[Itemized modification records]
*** Begin section ***

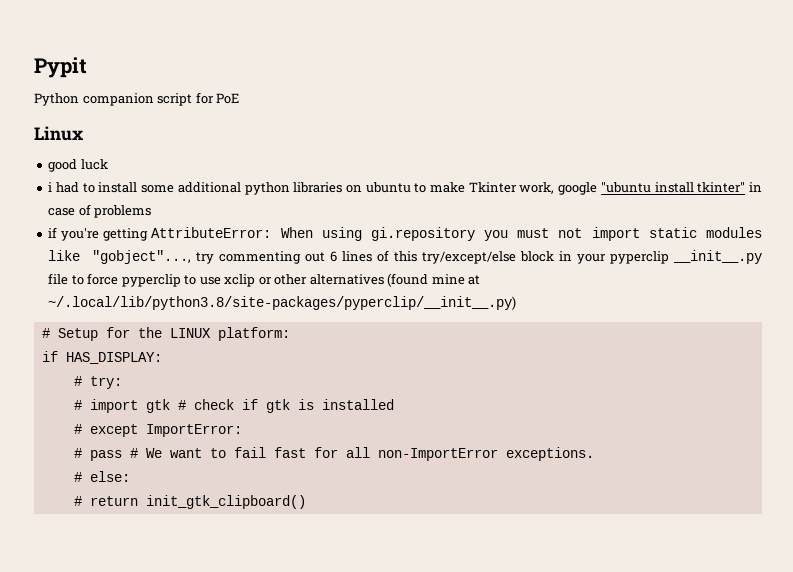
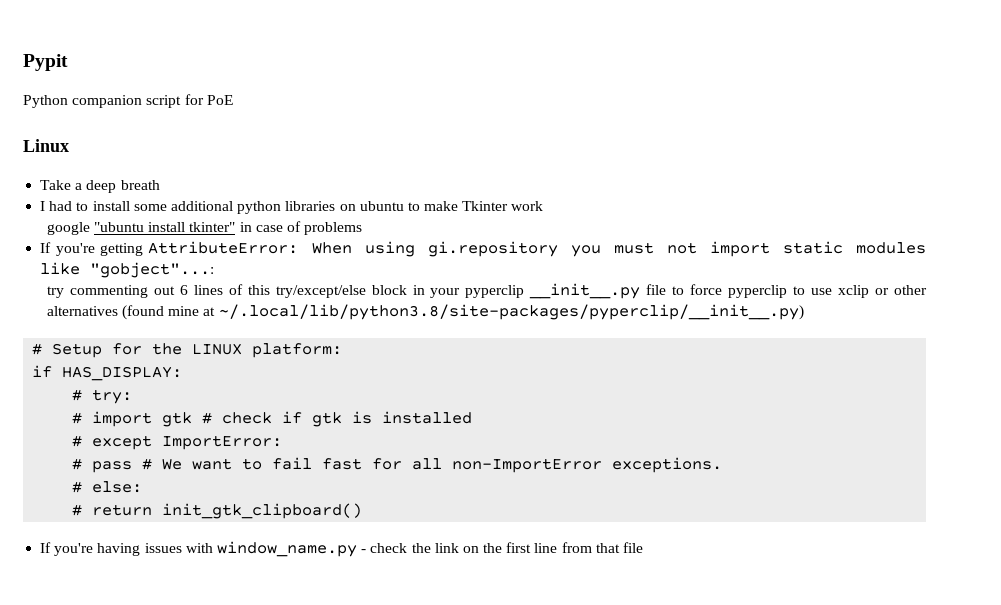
[48,159,108,172] [48,182,53,192] good luck // i -> [40,180,160,193] [40,201,46,211] Take a deep breath // I
[519,182,555,194] work, -> [511,201,544,211] work //
[48,227,58,238] if -> [40,242,52,253] If
[91,250,191,264] "gobject"..., -> [90,262,215,278] "gobject"...: //
(306, 502) none -> [40,541,644,557] // If you're having issues with window_name.py - check the link on the first line from that file

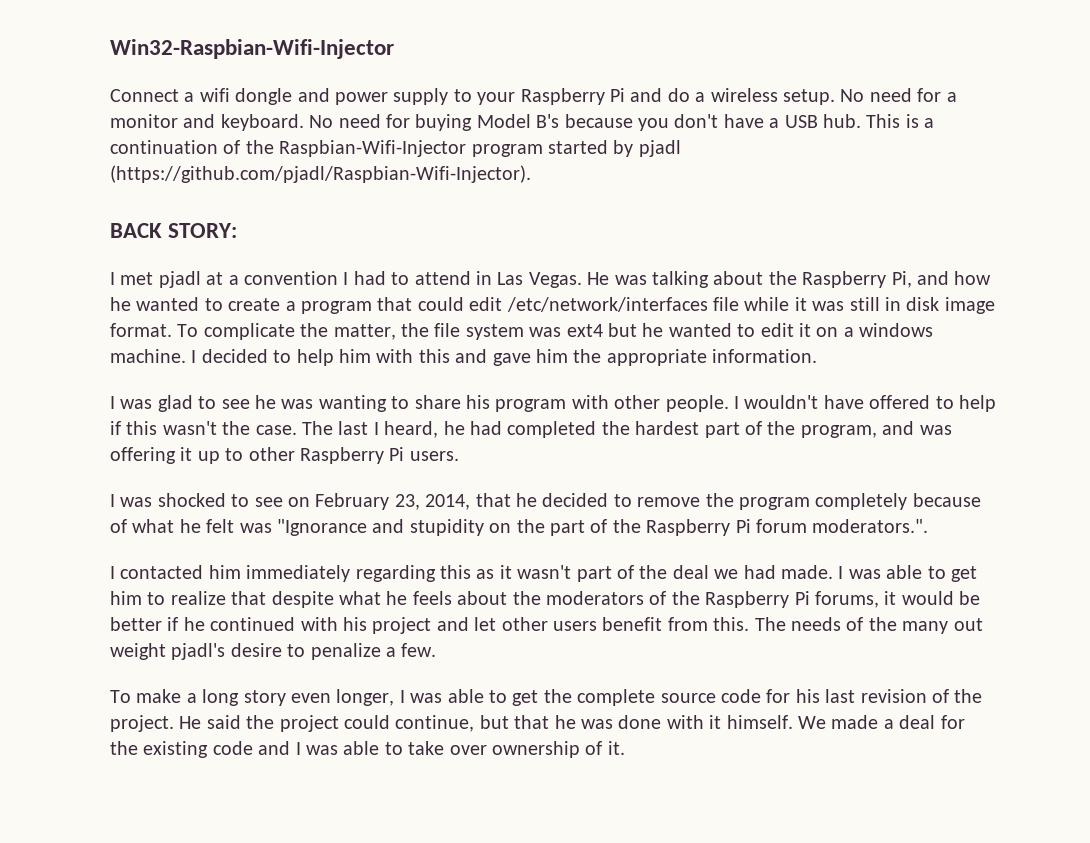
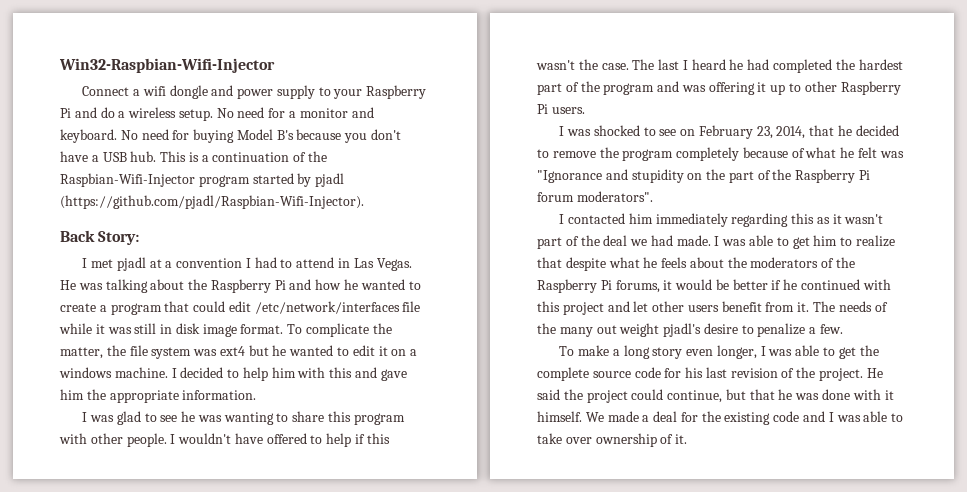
[110,223,238,238] BACK STORY: -> [60,230,140,245] Back Story:
[891,271,912,288] Pi, -> [274,280,286,290] Pi
[466,395,490,409] his -> [328,411,352,422] this
[384,421,439,438] heard, -> [691,59,726,70] heard
[800,425,877,438] program, -> [603,83,655,95] program
[812,519,929,533] moderators.". -> [576,191,653,202] moderators".
[343,617,367,631] his -> [537,301,560,312] this
[713,617,750,631] this. -> [797,302,810,312] it.

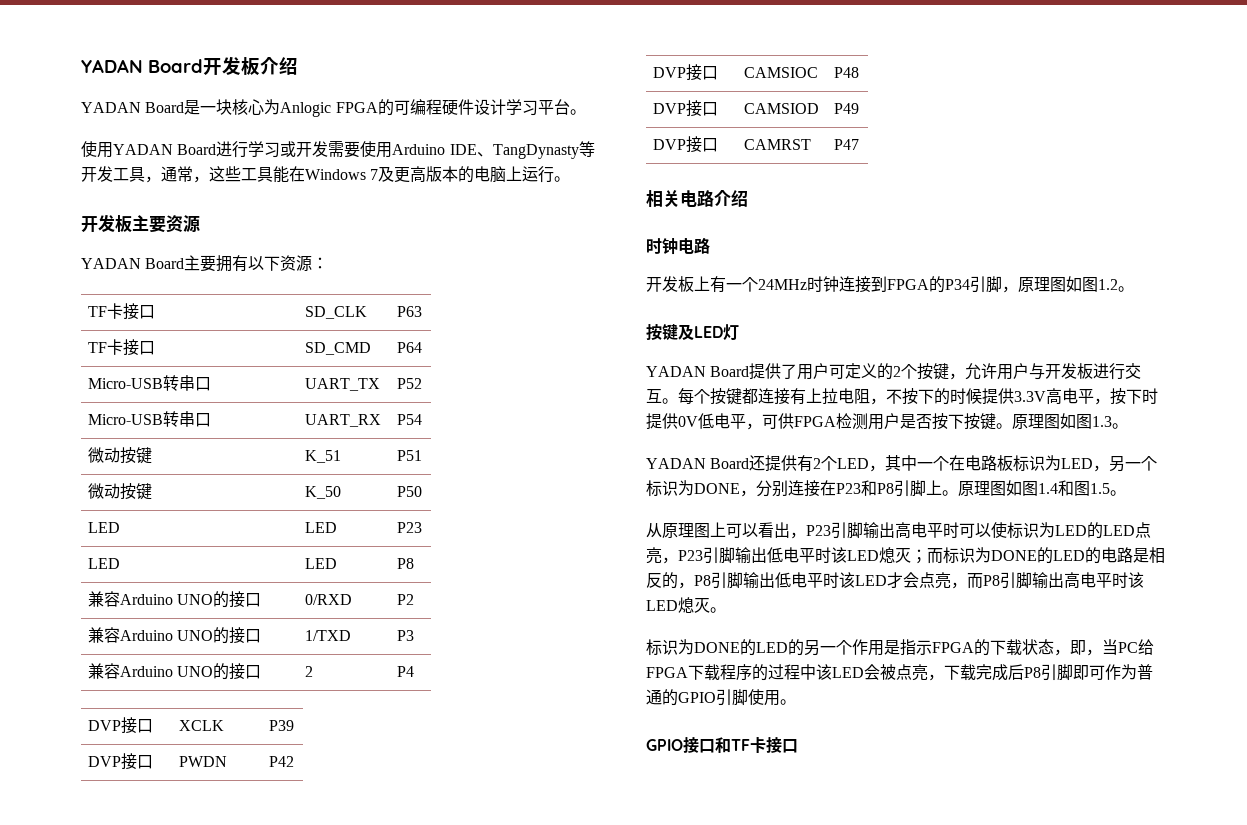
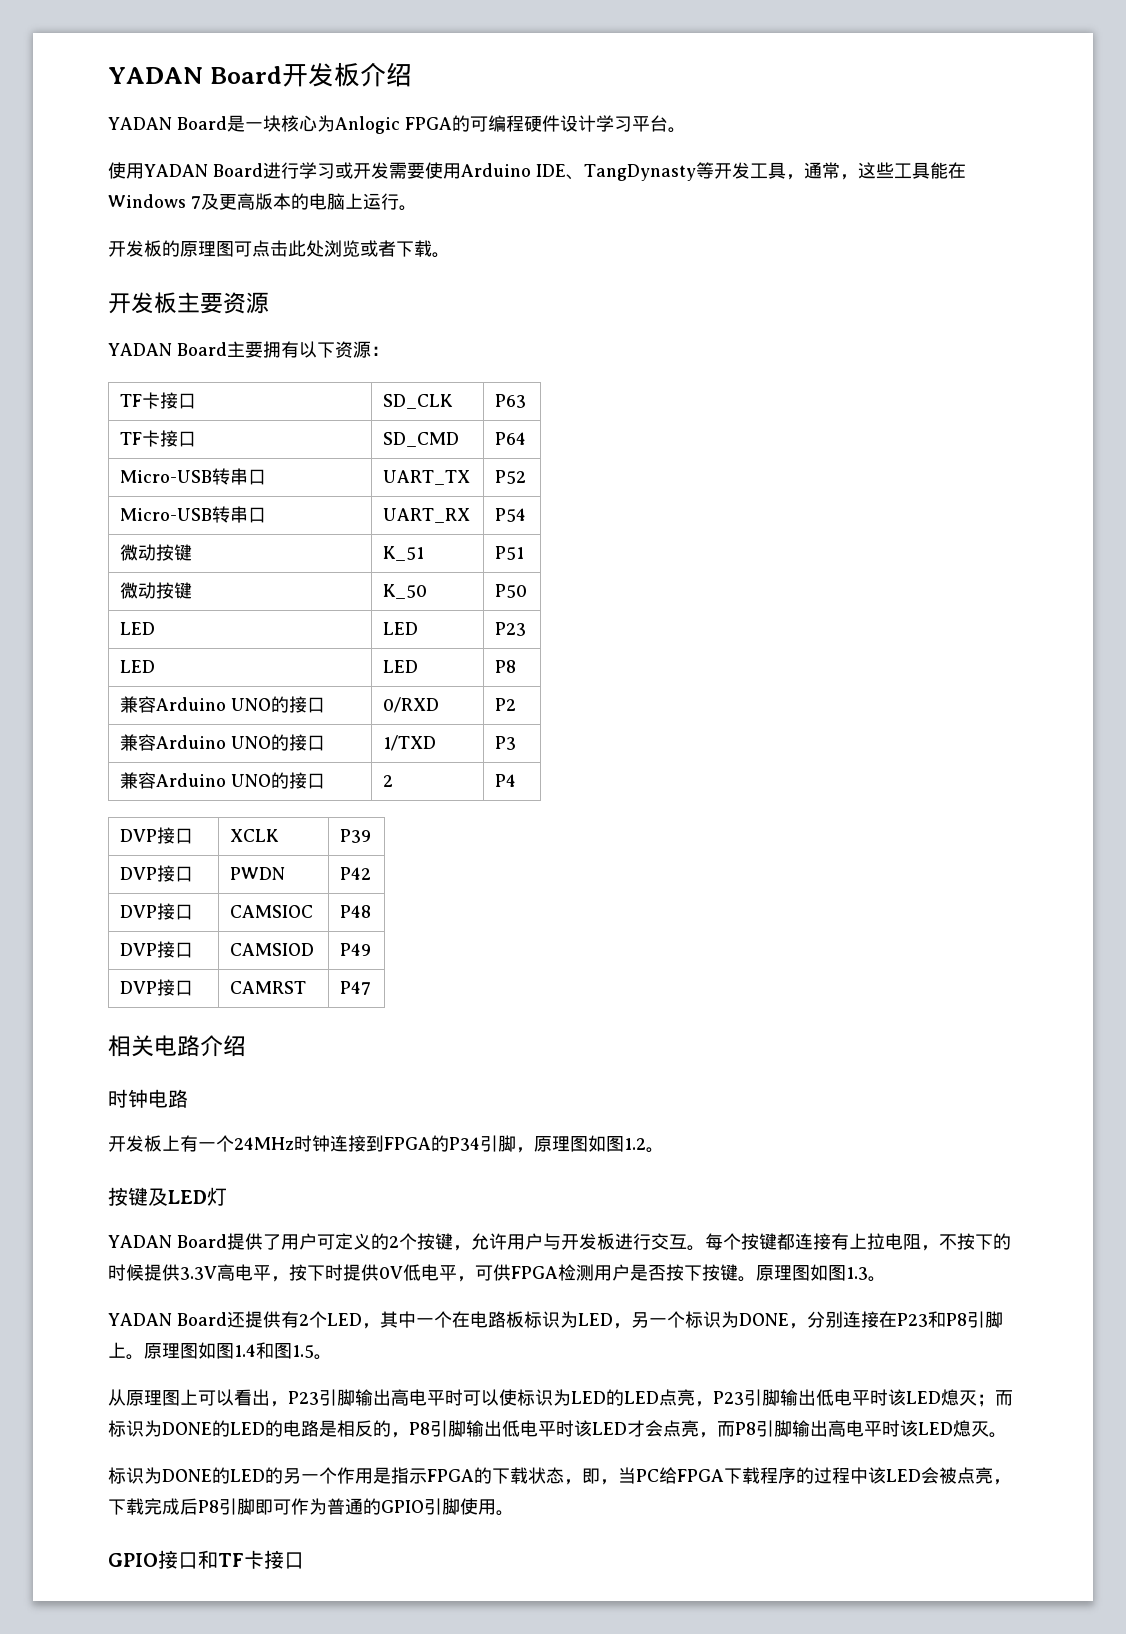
(571, 179) none -> [108,240,450,258] // 开发板的原理图可点击此处浏览或者下载。

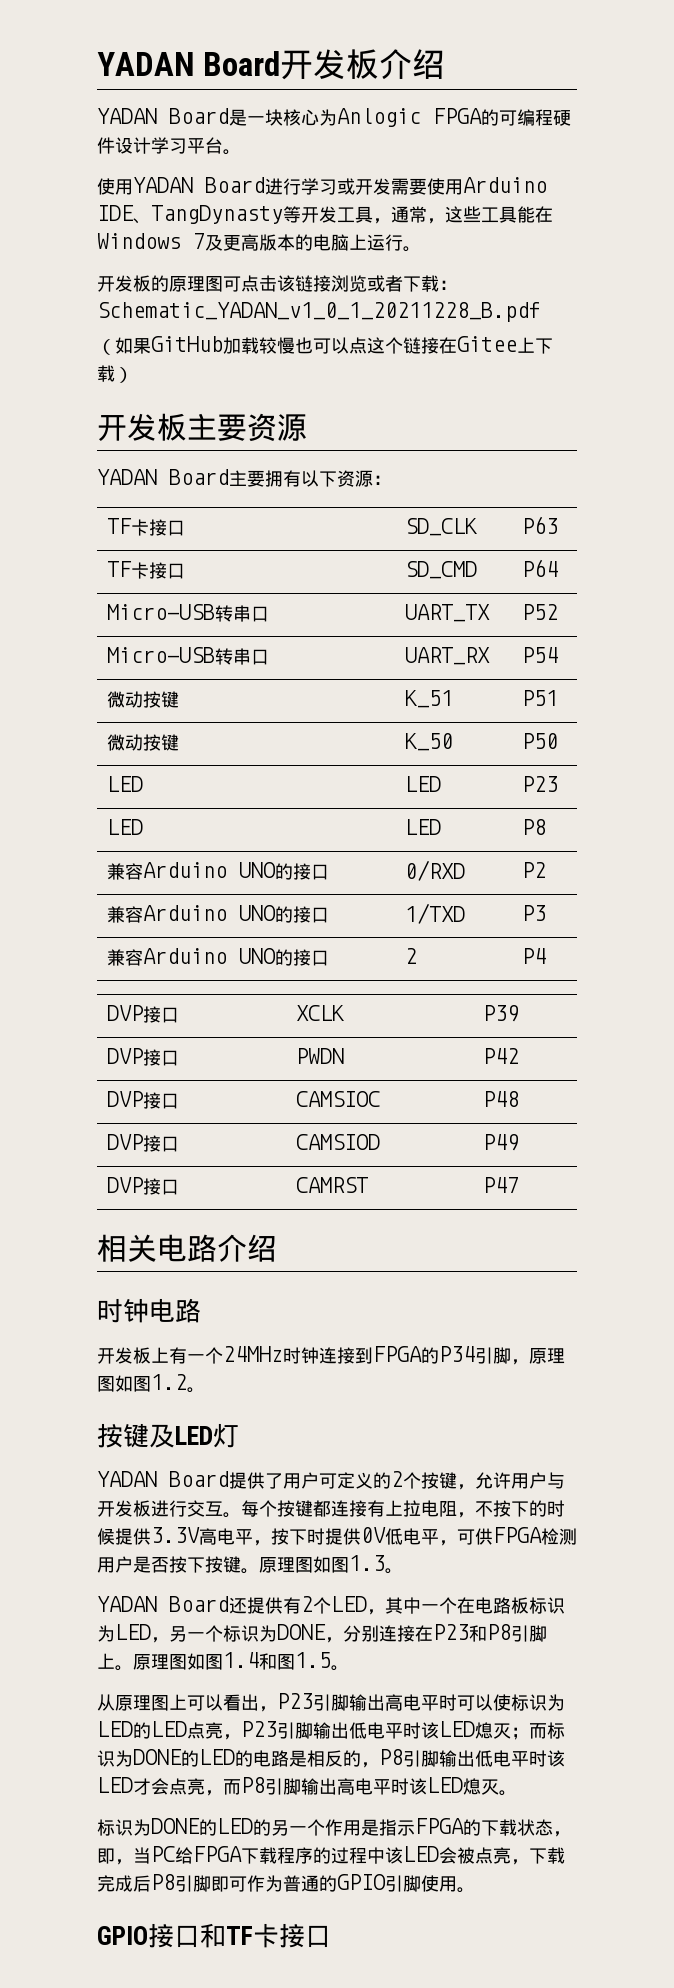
[288,240,324,257] 此处 -> [277,275,331,292] 该链接
[432,252,450,258] 。 -> [439,280,457,290] [97,302,541,322] [97,336,553,355] [97,365,133,383] ：Schematic_YADAN_v1_0_1_20211228_B.pdf // （如果GitHub加载较慢也可以点这个链接在Gitee上下载）

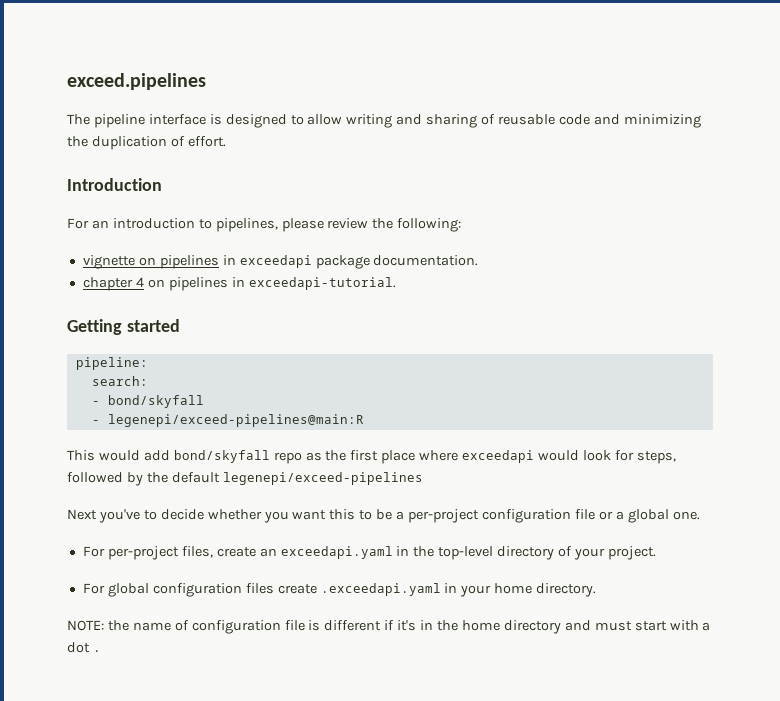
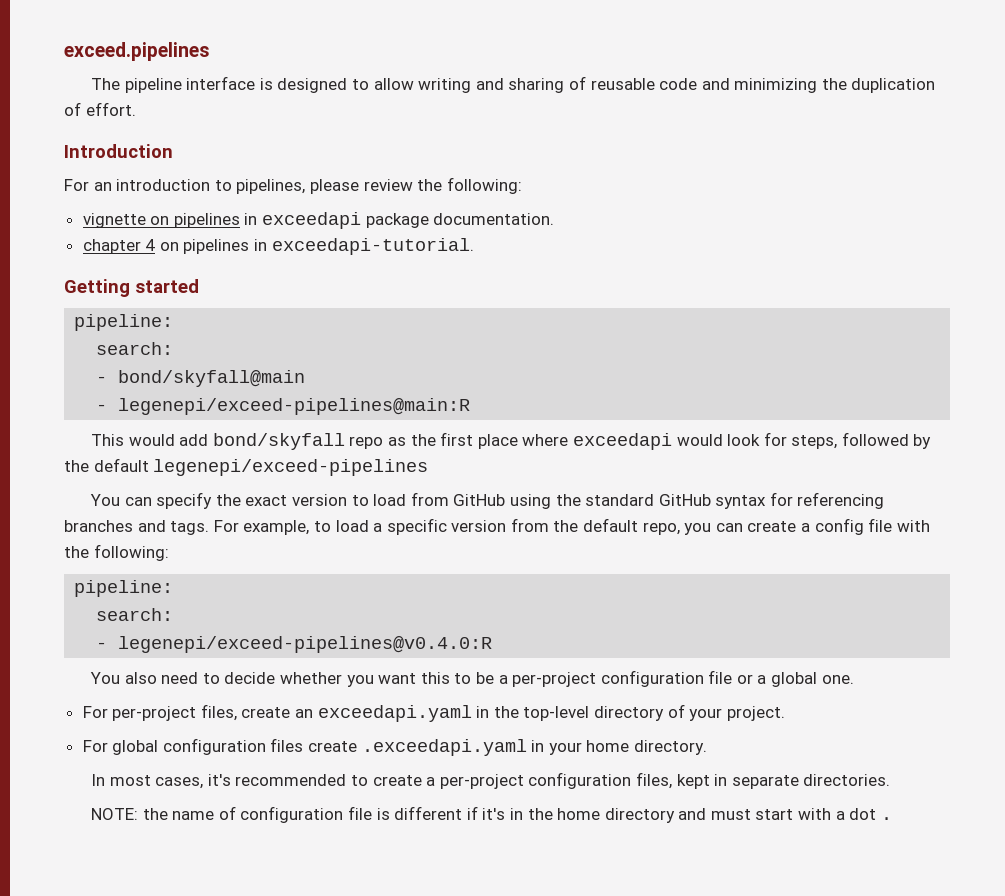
[107,395,204,408] bond/skyfall -> [118,370,306,387] bond/skyfall@main
[67,509,140,523] Next you've -> [90,492,885,509] [64,518,930,535] [64,544,169,561] [74,580,174,597] [96,608,174,621] [96,636,493,653] [90,672,199,684] You can specify the exact version to load from GitHub using the standard GitHub syntax for referencing branches and tags. For example, to load a specific version from the default repo, you can create a config file with the following: // pipeline: // search: // - legenepi/exceed-pipelines@v0.4.0:R // You also need
(597, 590) none -> [91,772,891,789] // In most cases, it's recommended to create a per-project configuration files, kept in separate directories.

*** End section ***

What you are asked to do — Find every line in the records above that contains the word "with", and copy each one.

Exercise result —
(306, 502) none -> [40,541,644,557] // If you're having issues with window_name.py - check the link on the first line from that file
[67,509,140,523] Next you've -> [90,492,885,509] [64,518,930,535] [64,544,169,561] [74,580,174,597] [96,608,174,621] [96,636,493,653] [90,672,199,684] You can specify the exact version to load from GitHub using the standard GitHub syntax for referencing branches and tags. For example, to load a specific version from the default repo, you can create a config file with the following: // pipeline: // search: // - legenepi/exceed-pipelines@v0.4.0:R // You also need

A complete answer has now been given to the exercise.